Corey Lewandowski isn't saying whether his old contract with Donald Trump prohibits him from disparaging the Republican presumptive presidential nominee in his new job as a CNN commentator. Asked on the air by Erin Burnett Thursday night, Trump's recently fired campaign manager wouldn't give a yes-or-no answer but claimed "if something is wrong, I'm going to tell people it's wrong."
So the question remains: Can Lewandowski really criticize Trump if the nondisclosure agreement he signed — and he did acknowledge signing one — includes the same language reportedly contained in another ex-employee's contract?
During the term of your service and at all times thereafter, you hereby promise and agree not to demean or disparage publicly the company, Mr. Trump, any Trump company, any family member, or any family member company.
According to experts in employment law, the answer to whether Lewandowski can freely bash his former boss — not that he has shown any inclination to do so — is yes ... ish.
"It's very hard to think of a scenario under which [a non-disparagement clause] is enforceable," said Alan Hyde, an attorney who has represented the National Labor Relations Board and now teaches contracts and employment law at the Rutgers University School of Law. "It's mostly there to be cautionary."
In other words, it's something Trump uses to make someone like Lewandowski think twice before saying something bad about him.

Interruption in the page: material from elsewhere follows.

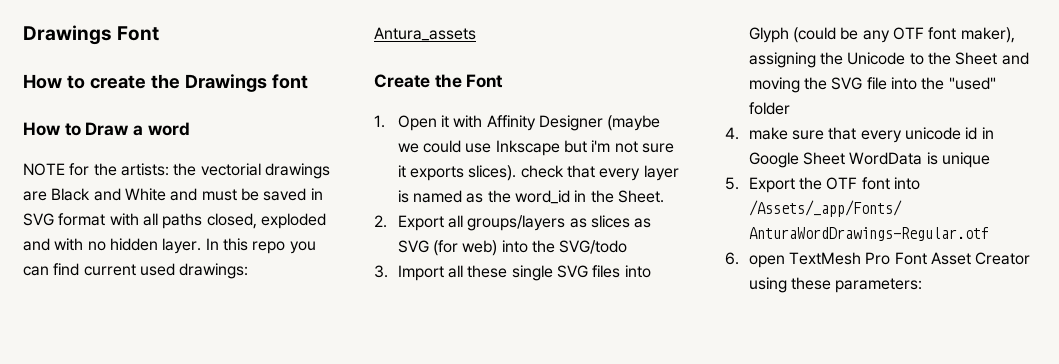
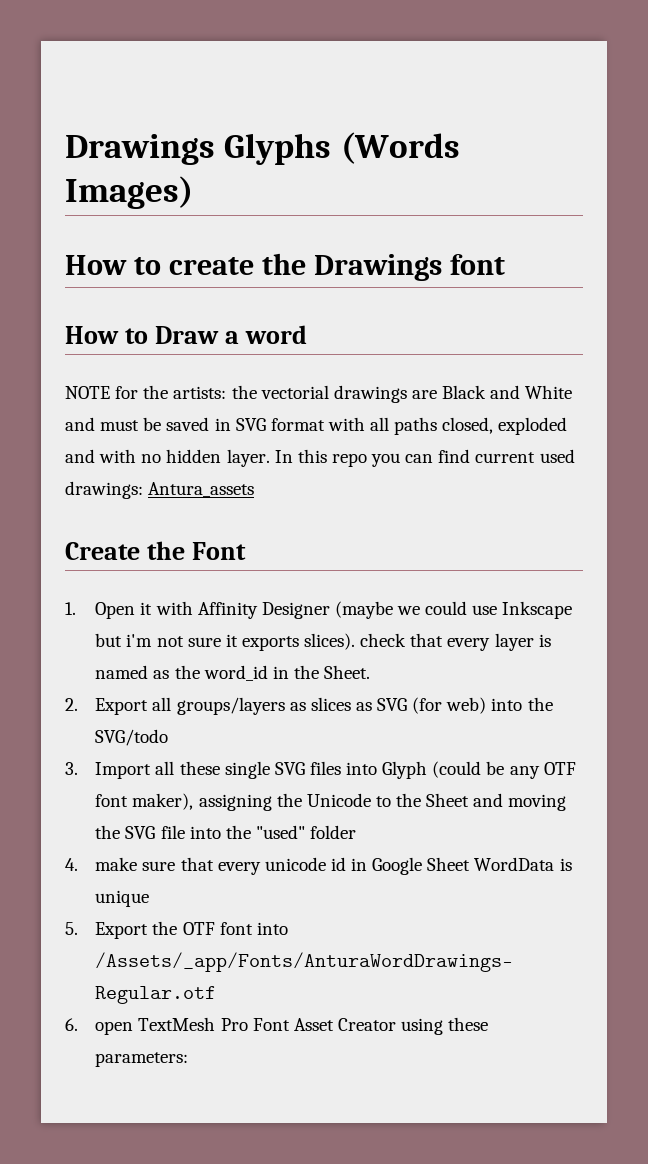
[23,25,160,45] Drawings Font -> [65,132,460,165] [65,176,193,209] Drawings Glyphs (Words Images)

The trouble for Trump, according to Hyde, is that to win a lawsuit against Lewandowski, he would have to prove that his ex-aide's disparagement caused economic harm. Even arguing that Lewandowski cost him the election — a reach in itself, since "people criticize Trump wholesale every day," Hyde noted — would not be enough to prevail in court.

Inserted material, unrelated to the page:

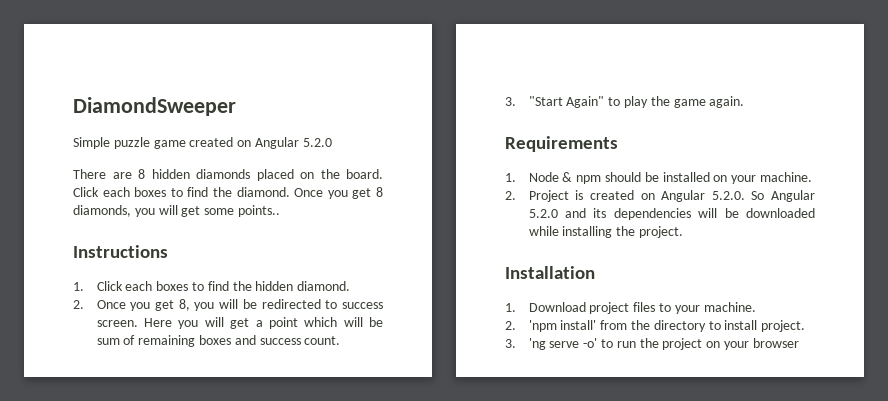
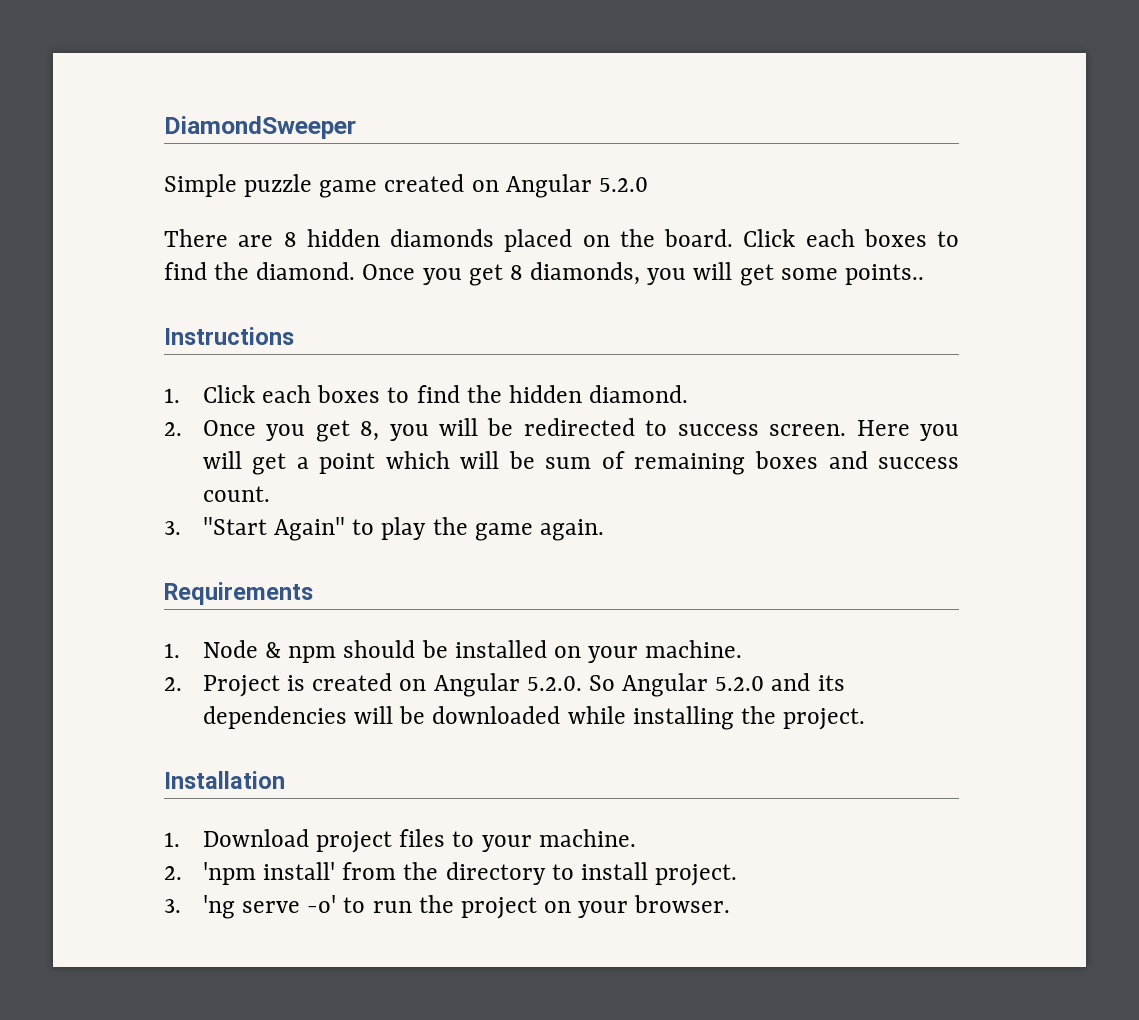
[752,338,799,348] browser -> [634,895,731,913] browser.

"That wouldn't work in a contract suit," Hyde said. "Contract suits have to allege economic damage. They have to allege a breach of a promise, and then you have to show the breach of that promise caused the plaintiff to suffer some economic damage — and you have to prove it with certainty. It would be impossible, plausibly, to show that any particular criticism of Trump cost him.
"I would think most judges would toss the suit."
Well, then. It sounds like Lewandowski can just let 'er rip.
But it's not quite so simple, according to J.H. Verkerke, director of the Program for Employment and Labor Law Studies at the University of Virginia Law School. Even if Lewandowski could shred Trump on the air and then beat him in court, "just the cost of defending a lawsuit would likely be a huge deterrent to testing the limits of the clause," Verkerke said.
One thing that might liberate Lewandowski would be a commitment by CNN to cover his legal fees, should Trump ever come after him. Companies that hire workers bound by non-disparagement clauses will sometimes make such promises, Verkerke said.
"Without such an agreement, however, I would expect such a clause to make the former employee extremely reluctant to say anything critical," he added. "A lawyer advising a former employee like Lewandowski who had signed such a clause would surely counsel extreme caution in public — and probably also private — comments. The only way to be absolutely safe from a lawsuit would be to confine yourself to no comment, noncommittal, or positive statements."
Thus, it appears Lewandowski probably could blast Trump on CNN and ultimately get away with it. But for a guy who has seen up close the fury Trump can bring to litigation (Gonzalo Curiel, anyone?), there is reason to think he might simply decide it's just not worth it.